The whole point of choosing a smart password scheme is that it doesn't matter if an attacker knows what the scheme is, because it's intrinsically secure. Anything else is security through obscurity.

 

[NoReturn]

Don't even use the same email for Facebook and kiwi farms. Personally I have an email just for kiwi farms.

See, what you need to do is go even further and make a while separate identity just for the farms.
Here's your new face dox: https://thisrentaldoesnotexist.com/img-new/face.jpg
Your apartment: https://thisrentaldoesnotexist.com/img-new/hero.jpg
Your cat: https://thesecatsdonotexist.com/
Your profile information: https://www.fakepersongenerator.com/
Next thing you're gonna want to do is get a time zone calculator and select a region of the world to be from. Then set limits on your computer so you can't accidentally post during the hours you're supposed to be asleep.

 

[Retarded INTP]

Those are some sad fucking nudes

 

[AStupidMonkey]

The whole point of choosing a smart password scheme is that it doesn't matter if an attacker knows what the scheme is, because it's intrinsically secure.
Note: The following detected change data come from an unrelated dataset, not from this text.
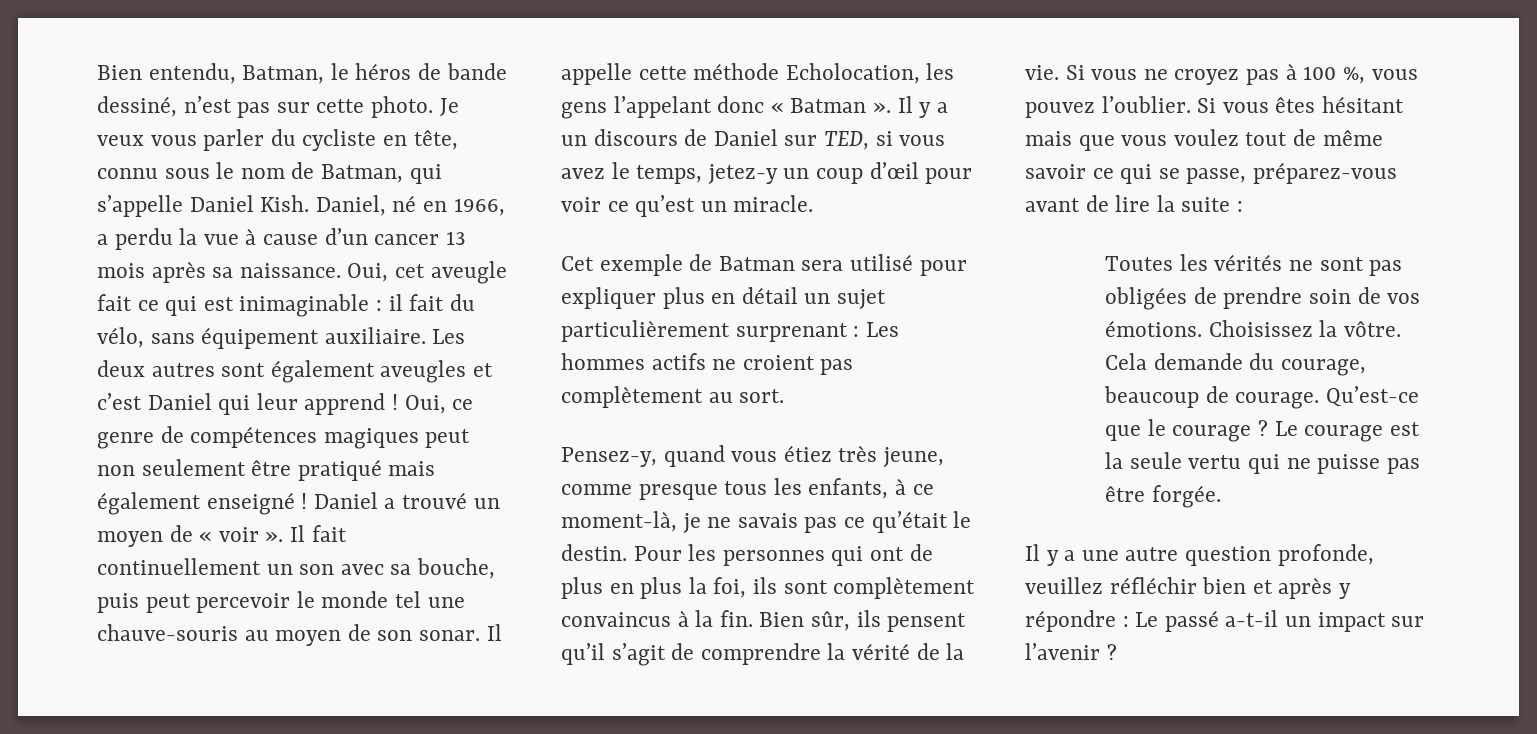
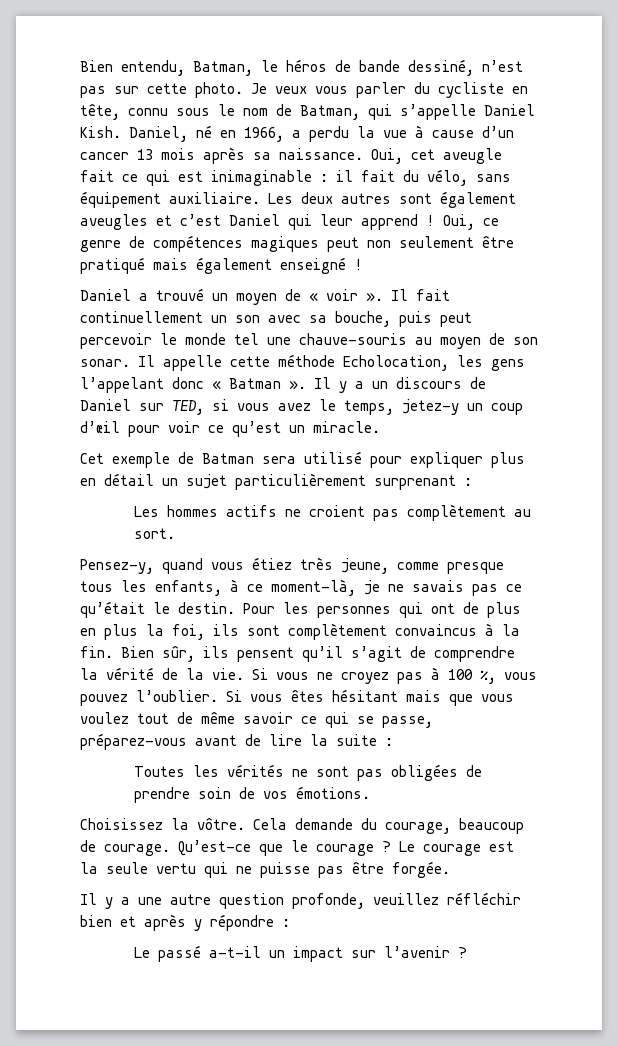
- Oui, ce genre de compétences magiques peut non seulement être pratiqué mais également enseigné ! Daniel a trouvé un moyen de « voir ».
+ Oui, ce genre de compétences magiques peut non seulement être pratiqué mais également enseigné !
+ Daniel a trouvé un moyen de « voir ».
- Cet exemple de Batman sera utilisé pour expliquer plus en détail un sujet particulièrement surprenant : Les hommes actifs ne croient pas complètement au sort.
+ Cet exemple de Batman sera utilisé pour expliquer plus en détail un sujet particulièrement surprenant :
+ Les hommes actifs ne croient pas complètement au sort.
- Toutes les vérités ne sont pas obligées de prendre soin de vos émotions. Choisissez la vôtre.
+ Toutes les vérités ne sont pas obligées de prendre soin de vos émotions.
+ Choisissez la vôtre.
- Il y a une autre question profonde, veuillez réfléchir bien et après y répondre : Le passé a-t-il un impact sur l’avenir ?
+ Il y a une autre question profonde, veuillez réfléchir bien et après y répondre :
+ Le passé a-t-il un impact sur l’avenir ?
Anything else is security through obscurity.

If you literally tell people your scheme, they can eliminate 90% of possible passwords and brute-force you 9-10 times faster.

Funny that you took this personally as if I was singling you out tho. lol But don't let that stop you from re-reading this thread and seeing the shit I'm actually talking about. We are in the company of some real dumb motherfuckers.

 

[Aidan]

I've got the modpack. I'll run it on Linux with strace and see if I can figure out exactly what it tries to do. Assuming it tries to do anything/doesn't just outright crash on Linux.
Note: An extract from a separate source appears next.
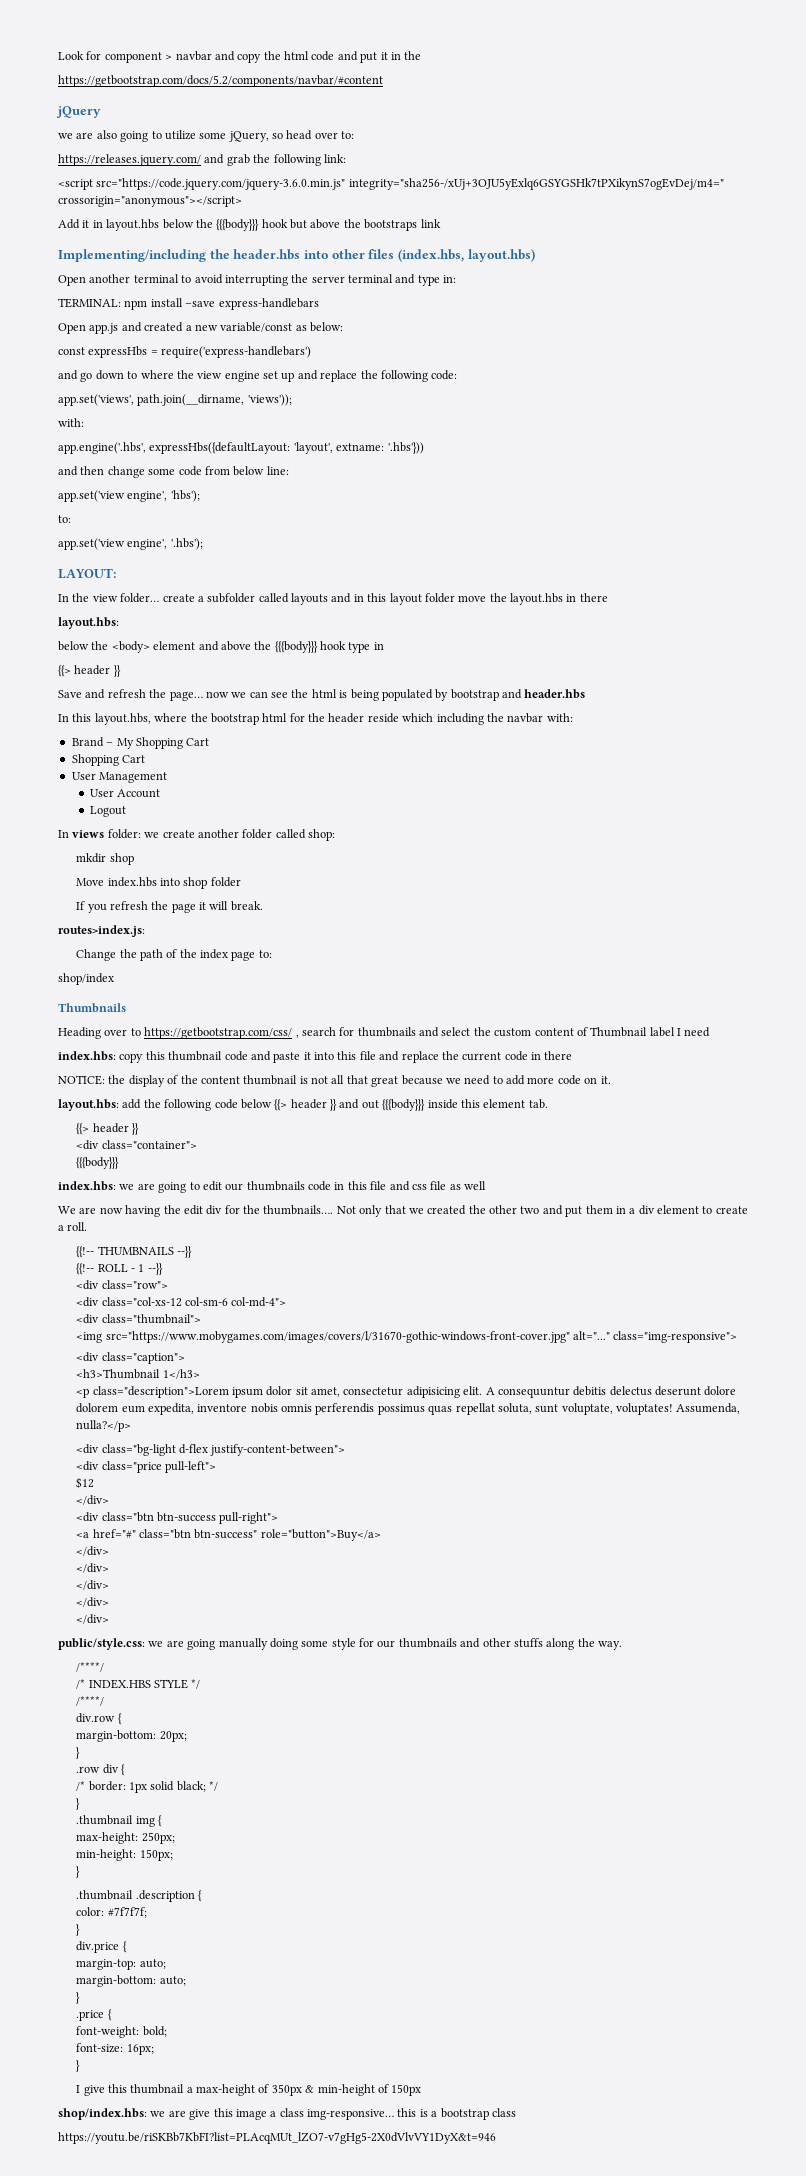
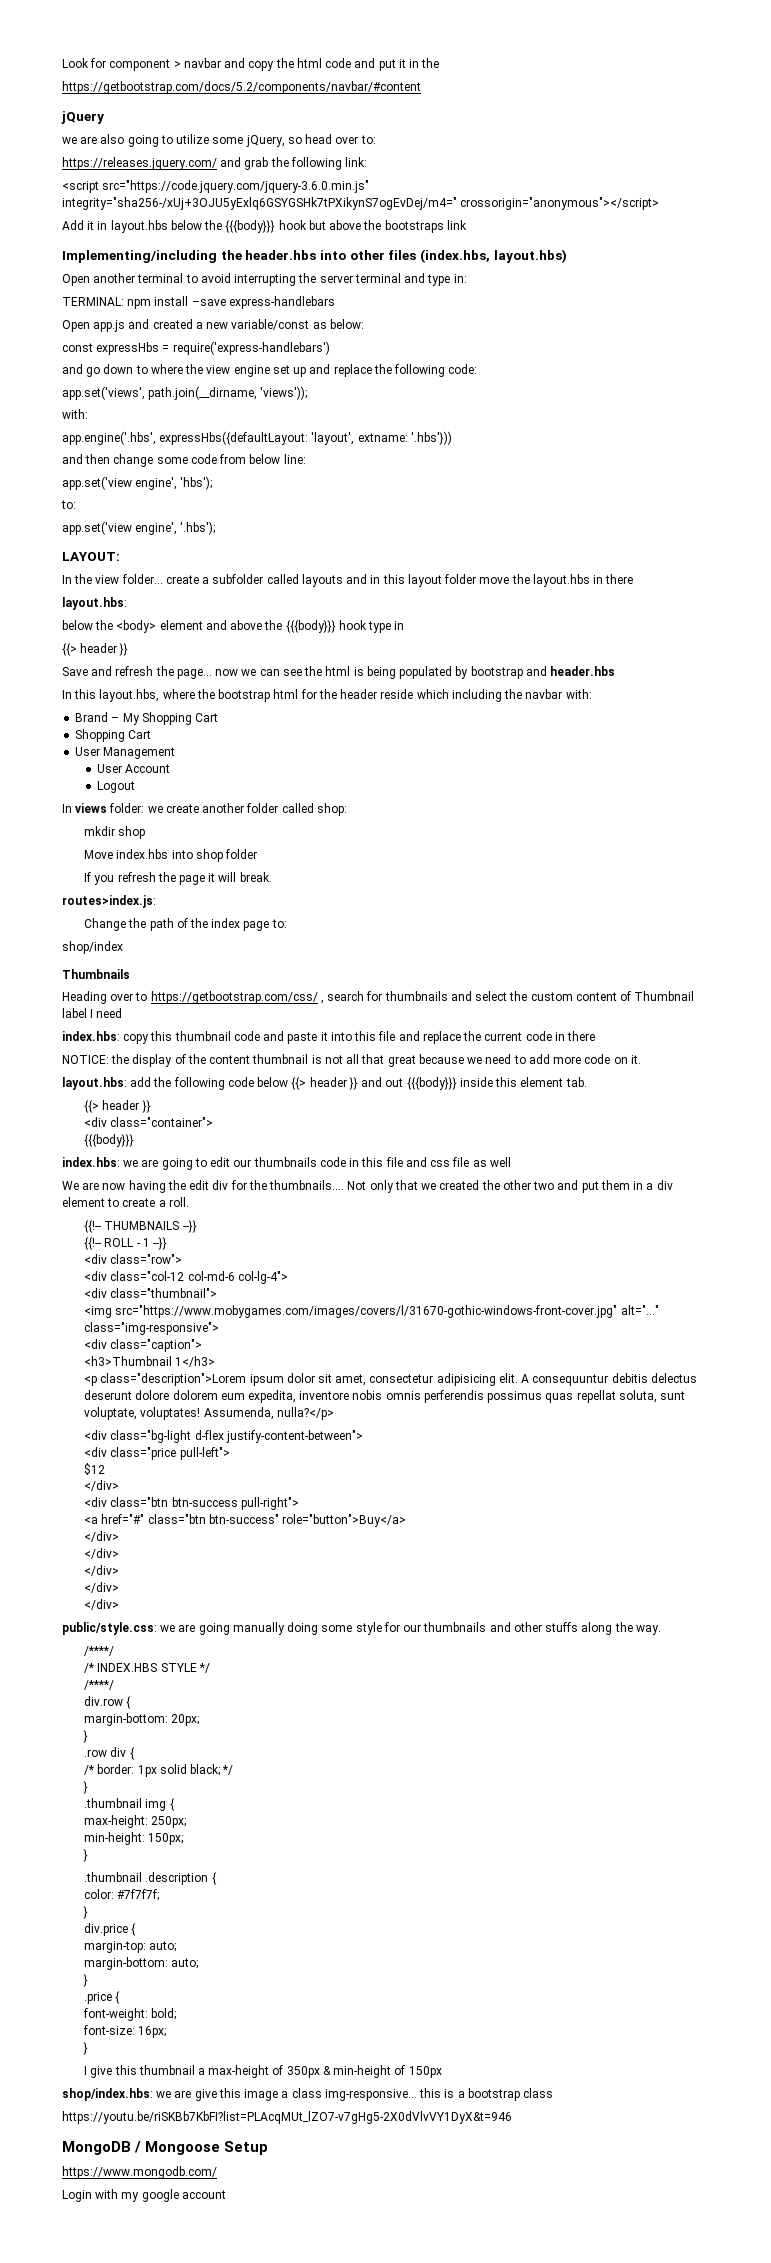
- <div class="col-xs-12 col-sm-6 col-md-4">
+ <div class="col-12 col-md-6 col-lg-4">
+ MongoDB / Mongoose Setup
+ https://www.mongodb.com/
+ Login with my google account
I've only got Linux and I'm not going to set up a windows VM with GPU passthrough for this.

When I get a chance I will take a look as well.

For the time being I checked all of the jar files using VirusTotal and one of them stood out in both cases.

https://www.virustotal.com/gui/file/d1334291622b0f25e4c0864dfd49e3147f1ed6f9bdd2306c4c3b4f9ed4a93584/details

https://www.virustotal.com/gui/file/fd514f7e2c12b5009b8f2e380e112879a8f7df34a581255a445e6e9acea1aab2/details

The same file in each .zip was modified within the past few weeks and have interesting names from a prior upload. Note how the first submission was submitted shortly after the file was likely last modified, indicating whoever was involved uploaded it while working on it.

 

[Matt Damon]

lol @ all the dumbfucks in this thread explaining exactly how they choose/format/store their passwords.

Hope no one has an internet hate-boner for any of you.

If they have ability to break my password/encryption, learning that I'm using a particular password manager or that I'm using a passphrase of random words or an alphanumeric password is beyond trivial.

 

[biggacracka]

I'm not waddling through 16 pages so I don't know if it was said but I must say, don't use the same speech patterns, idioms, etc. that you use in your day to day life when shitposting online. This is literally how Uncle Ted got caught.

 

[Matt Damon]

I'm not waddling through 16 pages so I don't know if it was said but I must say, don't use the same speech patterns, idioms, etc. that you use in your day to day life when shitposting online. This is literally how Uncle Ted got caught.

Luckily I don't have a cuck brother who's going to narc on me.

 

[AStupidMonkey]

If they have ability to break my password/encryption, learning that I'm using a particular password manager or that I'm using a passphrase of random words or an alphanumeric password is beyond trivial.

Again, nobody's singling you out. But I guess if you think the slipper fits, it's not my job to slap the cock out of your mouth. lol

 

[Shroom King]

This would be a good time to ask this question.

I get a reminder in the email to sign in to my id.me account to keep it from expiring. What is id.me and why should I care?

 

[quackrock]

If you literally tell people your scheme, they can eliminate 90% of possible passwords and brute-force you 9-10 times faster.

At a single-GPU hash rate of maybe 24,000 h/s per Hashcat numbers I Googled, that would take 3 million years to crack with a dictionary attack. Good enough for anyone who isn't targeted by government agencies.

3 million years divided by 10 is 300,000 years. That's for a weaker passphrase scheme.

I make no apologies for retards ITT reusing passwords, though.